Par exemple, dans un rapport publié en avril 2019, les magistrats de la rue Cambon fixaient pour cible de réalisation de « transférer de la DGDDI vers la DGFIP la gestion de certaines taxes dont la gestion et le contrôle ne sont pas corrélés aux missions de contrôles des flux de marchandises et de la gestion des entrepôts ».

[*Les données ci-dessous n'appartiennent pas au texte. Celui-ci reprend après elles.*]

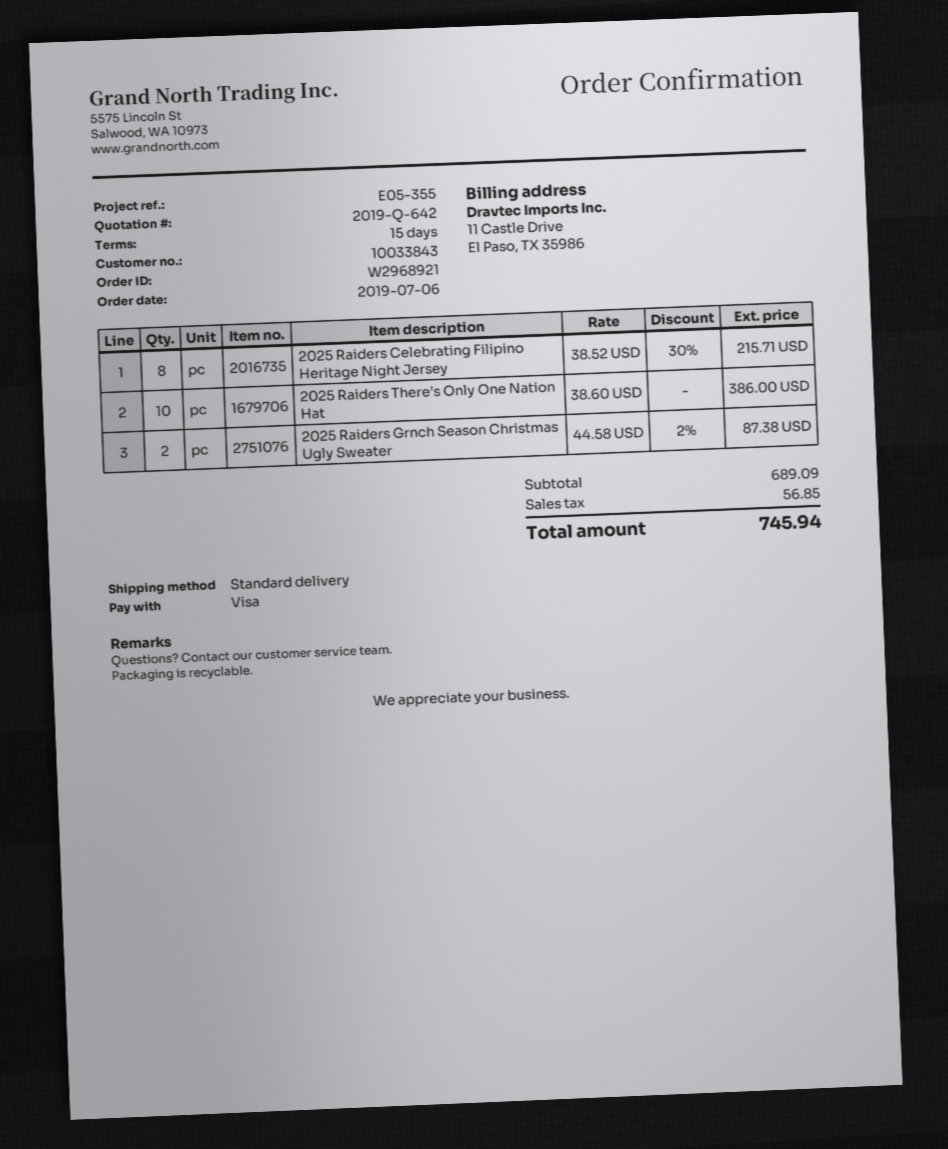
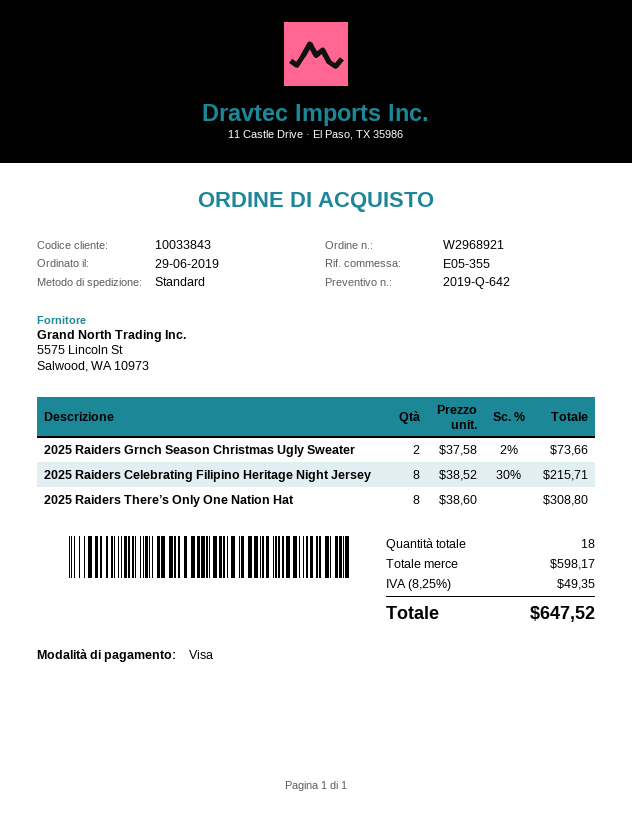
order date: 2019-07-06 -> 2019-06-29
2025 Raiders There’s Only One Nation Hat: 10 x 38.60 = 386.00 -> 8 x 38.60 = 308.80
2025 Raiders Grnch Season Christmas Ugly Sweater: 2 x 44.58 - 2% = 87.38 -> 2 x 37.58 - 2% = 73.66
subtotal: 689.09 -> 598.17
tax: 56.85 -> 49.35
total: 745.94 -> 647.52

Avant la fiscalité énergétique, ont déjà été transférés à la DGFIP le recouvrement de la TVA à l’importation, de la TVA pétrole, des différentes branches de la taxe générale sur les activités polluantes (TGAP) et de la taxe à l’essieu. Autant de droits et taxes gérés pendant de nombreuses années par l’administration des douanes. Le Parlement a autorisé le Gouvernement à légiférer par ordonnance pour recodifier à (quasi) droit constant, le régime général des droits d’accise, et plus largement celui de la fiscalité sectorielle. Ce travail de recodification piloté par le ministère de l’économie et des finances a abouti à la publication de l'ordonnance n° 2021-1843 du 22 décembre 2021, créatrice de la partie législative du CIBS, entrée en vigueur le 1er janvier 2022, et dont le livre III est intitulé « Énergies, alcools et tabacs ».
Si la partie réglementaire du CIBS a été partiellement publiée, la doctrine fiscale se fait toujours attendre.
Toujours est-il que depuis le 1er janvier 2021, l’administration fiscale est intégralement compétente pour gérer, recouvrer et contrôler les taxes sur les énergies, à l’exception notable de la taxe sur les produits pétroliers (TICPE, ex-TIPP) dont le transfert du recouvrement est prévu pour 2025 (sauf nouveau report).